━━━ Recorded data ━━━

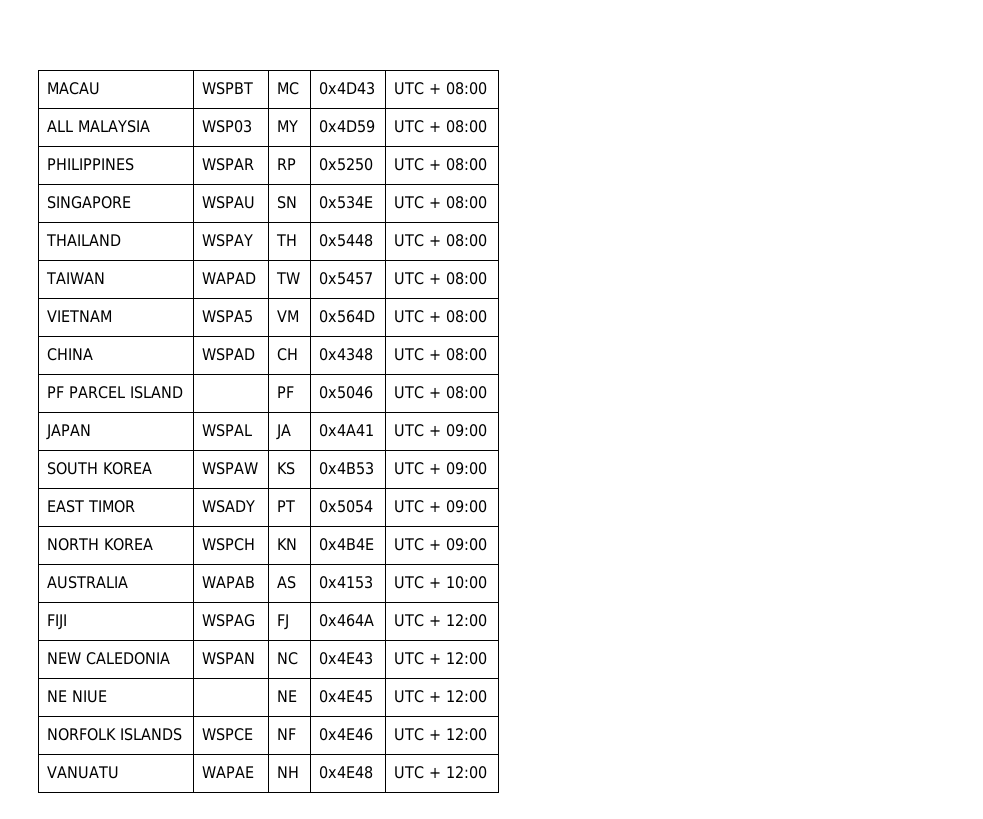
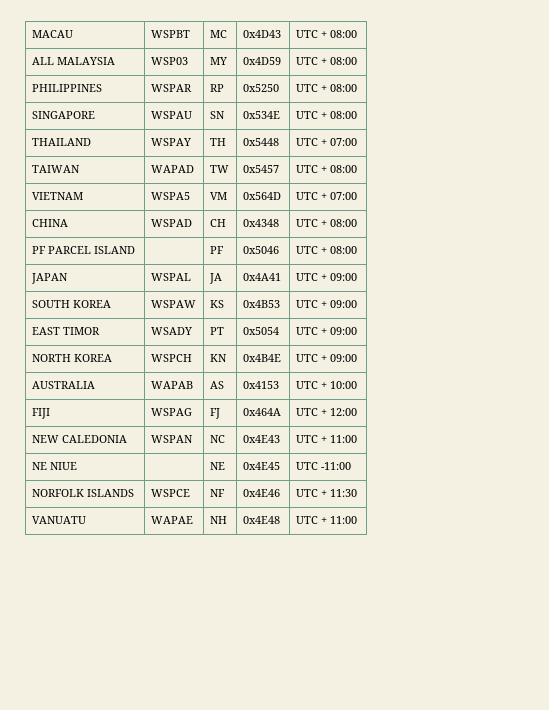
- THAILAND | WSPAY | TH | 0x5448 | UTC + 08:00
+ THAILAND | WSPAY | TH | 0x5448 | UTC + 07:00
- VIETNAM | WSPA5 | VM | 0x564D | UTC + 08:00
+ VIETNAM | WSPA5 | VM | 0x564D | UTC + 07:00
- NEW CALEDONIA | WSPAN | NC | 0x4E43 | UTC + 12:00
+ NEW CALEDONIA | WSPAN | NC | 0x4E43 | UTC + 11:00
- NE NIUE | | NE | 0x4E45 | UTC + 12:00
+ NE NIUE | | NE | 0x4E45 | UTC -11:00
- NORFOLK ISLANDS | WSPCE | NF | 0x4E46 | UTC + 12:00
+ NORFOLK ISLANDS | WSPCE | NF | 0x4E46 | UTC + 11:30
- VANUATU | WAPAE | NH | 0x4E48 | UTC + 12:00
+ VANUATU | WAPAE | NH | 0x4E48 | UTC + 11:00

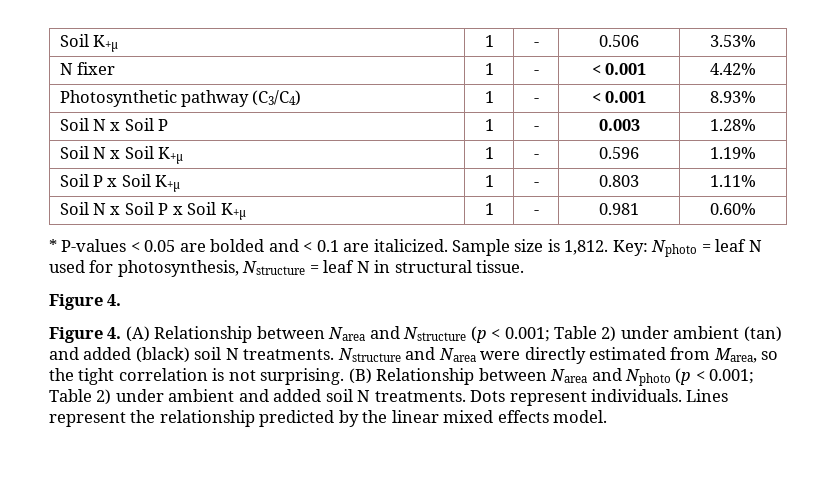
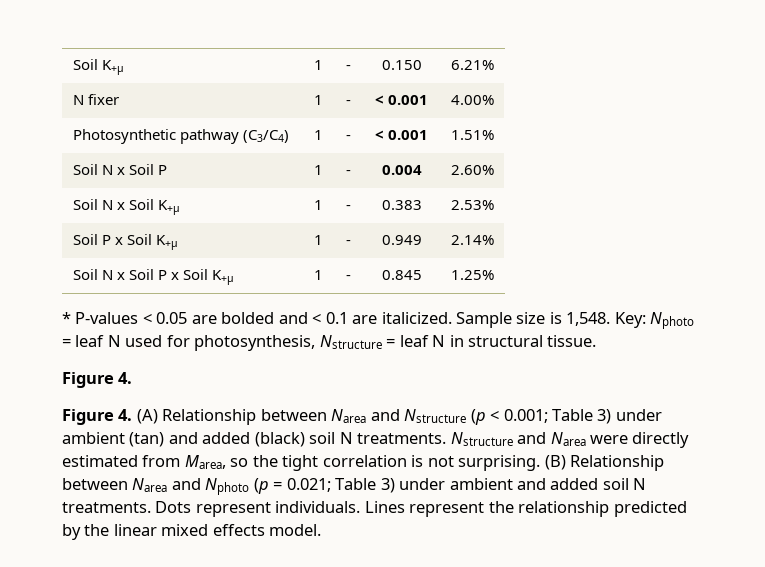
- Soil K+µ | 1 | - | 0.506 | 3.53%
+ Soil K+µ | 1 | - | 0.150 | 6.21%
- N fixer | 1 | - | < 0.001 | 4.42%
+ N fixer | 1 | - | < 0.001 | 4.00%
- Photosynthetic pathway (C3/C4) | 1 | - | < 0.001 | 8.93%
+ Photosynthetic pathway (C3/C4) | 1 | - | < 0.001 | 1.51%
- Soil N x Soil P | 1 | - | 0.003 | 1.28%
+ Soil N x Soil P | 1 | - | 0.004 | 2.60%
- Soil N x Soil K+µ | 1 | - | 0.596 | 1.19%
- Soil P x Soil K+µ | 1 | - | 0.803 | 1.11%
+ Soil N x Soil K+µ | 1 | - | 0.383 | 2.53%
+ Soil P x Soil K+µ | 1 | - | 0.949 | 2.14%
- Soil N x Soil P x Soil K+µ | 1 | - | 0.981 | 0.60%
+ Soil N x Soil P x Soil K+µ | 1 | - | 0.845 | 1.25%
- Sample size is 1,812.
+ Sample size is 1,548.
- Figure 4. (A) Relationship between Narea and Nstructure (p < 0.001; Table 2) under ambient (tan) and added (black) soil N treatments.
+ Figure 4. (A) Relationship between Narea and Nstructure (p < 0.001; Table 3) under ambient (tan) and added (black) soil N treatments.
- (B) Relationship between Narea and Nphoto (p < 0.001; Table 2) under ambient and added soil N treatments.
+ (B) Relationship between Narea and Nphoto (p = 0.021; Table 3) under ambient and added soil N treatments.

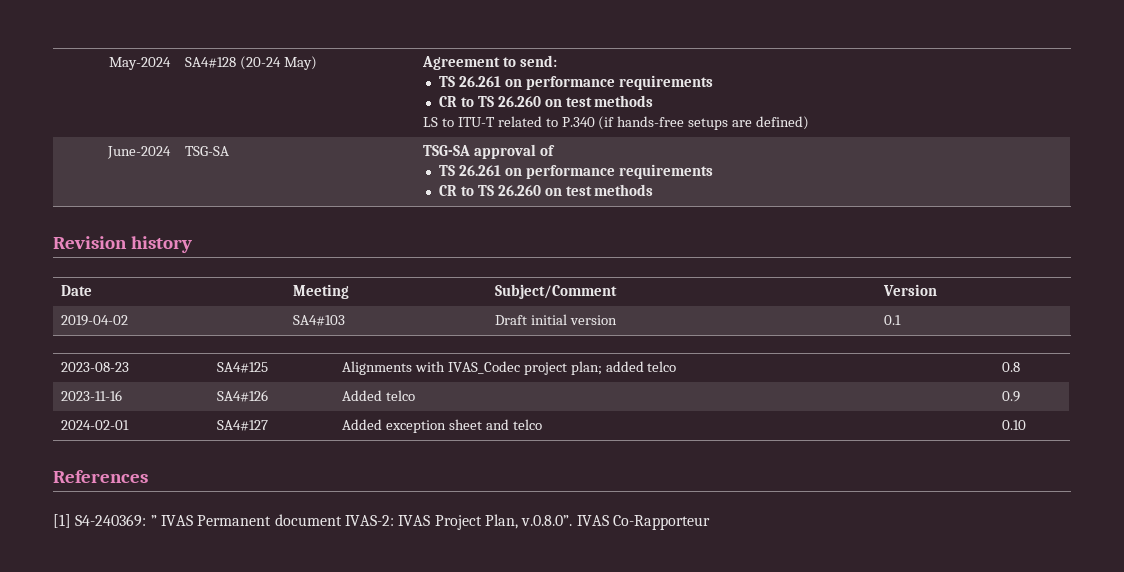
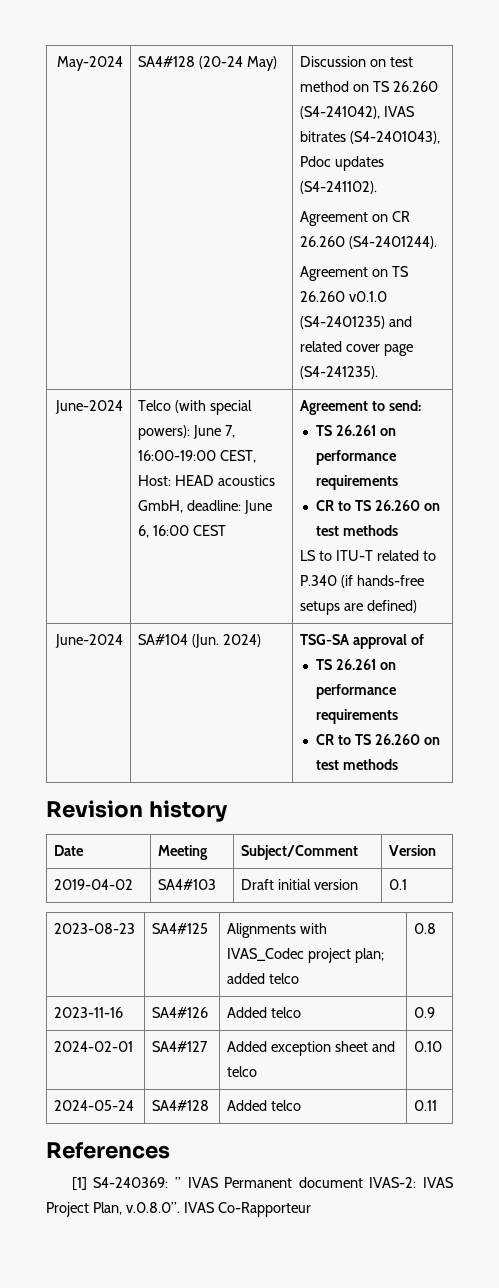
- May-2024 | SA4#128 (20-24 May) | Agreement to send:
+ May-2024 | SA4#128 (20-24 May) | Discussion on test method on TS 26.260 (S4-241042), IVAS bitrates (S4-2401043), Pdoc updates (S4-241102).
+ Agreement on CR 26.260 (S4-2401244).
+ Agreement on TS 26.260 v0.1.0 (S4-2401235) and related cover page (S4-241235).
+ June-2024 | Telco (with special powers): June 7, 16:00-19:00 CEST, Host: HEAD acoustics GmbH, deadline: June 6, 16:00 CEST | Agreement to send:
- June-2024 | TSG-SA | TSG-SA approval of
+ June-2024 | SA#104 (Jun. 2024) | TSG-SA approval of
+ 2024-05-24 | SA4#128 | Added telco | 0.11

━━━

→ **Instructions for the task**:
Omit the pictures and reproduce the records above exactly.

→ **Finished exercise**:
- THAILAND | WSPAY | TH | 0x5448 | UTC + 08:00
+ THAILAND | WSPAY | TH | 0x5448 | UTC + 07:00
- VIETNAM | WSPA5 | VM | 0x564D | UTC + 08:00
+ VIETNAM | WSPA5 | VM | 0x564D | UTC + 07:00
- NEW CALEDONIA | WSPAN | NC | 0x4E43 | UTC + 12:00
+ NEW CALEDONIA | WSPAN | NC | 0x4E43 | UTC + 11:00
- NE NIUE | | NE | 0x4E45 | UTC + 12:00
+ NE NIUE | | NE | 0x4E45 | UTC -11:00
- NORFOLK ISLANDS | WSPCE | NF | 0x4E46 | UTC + 12:00
+ NORFOLK ISLANDS | WSPCE | NF | 0x4E46 | UTC + 11:30
- VANUATU | WAPAE | NH | 0x4E48 | UTC + 12:00
+ VANUATU | WAPAE | NH | 0x4E48 | UTC + 11:00

- Soil K+µ | 1 | - | 0.506 | 3.53%
+ Soil K+µ | 1 | - | 0.150 | 6.21%
- N fixer | 1 | - | < 0.001 | 4.42%
+ N fixer | 1 | - | < 0.001 | 4.00%
- Photosynthetic pathway (C3/C4) | 1 | - | < 0.001 | 8.93%
+ Photosynthetic pathway (C3/C4) | 1 | - | < 0.001 | 1.51%
- Soil N x Soil P | 1 | - | 0.003 | 1.28%
+ Soil N x Soil P | 1 | - | 0.004 | 2.60%
- Soil N x Soil K+µ | 1 | - | 0.596 | 1.19%
- Soil P x Soil K+µ | 1 | - | 0.803 | 1.11%
+ Soil N x Soil K+µ | 1 | - | 0.383 | 2.53%
+ Soil P x Soil K+µ | 1 | - | 0.949 | 2.14%
- Soil N x Soil P x Soil K+µ | 1 | - | 0.981 | 0.60%
+ Soil N x Soil P x Soil K+µ | 1 | - | 0.845 | 1.25%
- Sample size is 1,812.
+ Sample size is 1,548.
- Figure 4. (A) Relationship between Narea and Nstructure (p < 0.001; Table 2) under ambient (tan) and added (black) soil N treatments.
+ Figure 4. (A) Relationship between Narea and Nstructure (p < 0.001; Table 3) under ambient (tan) and added (black) soil N treatments.
- (B) Relationship between Narea and Nphoto (p < 0.001; Table 2) under ambient and added soil N treatments.
+ (B) Relationship between Narea and Nphoto (p = 0.021; Table 3) under ambient and added soil N treatments.

- May-2024 | SA4#128 (20-24 May) | Agreement to send:
+ May-2024 | SA4#128 (20-24 May) | Discussion on test method on TS 26.260 (S4-241042), IVAS bitrates (S4-2401043), Pdoc updates (S4-241102).
+ Agreement on CR 26.260 (S4-2401244).
+ Agreement on TS 26.260 v0.1.0 (S4-2401235) and related cover page (S4-241235).
+ June-2024 | Telco (with special powers): June 7, 16:00-19:00 CEST, Host: HEAD acoustics GmbH, deadline: June 6, 16:00 CEST | Agreement to send:
- June-2024 | TSG-SA | TSG-SA approval of
+ June-2024 | SA#104 (Jun. 2024) | TSG-SA approval of
+ 2024-05-24 | SA4#128 | Added telco | 0.11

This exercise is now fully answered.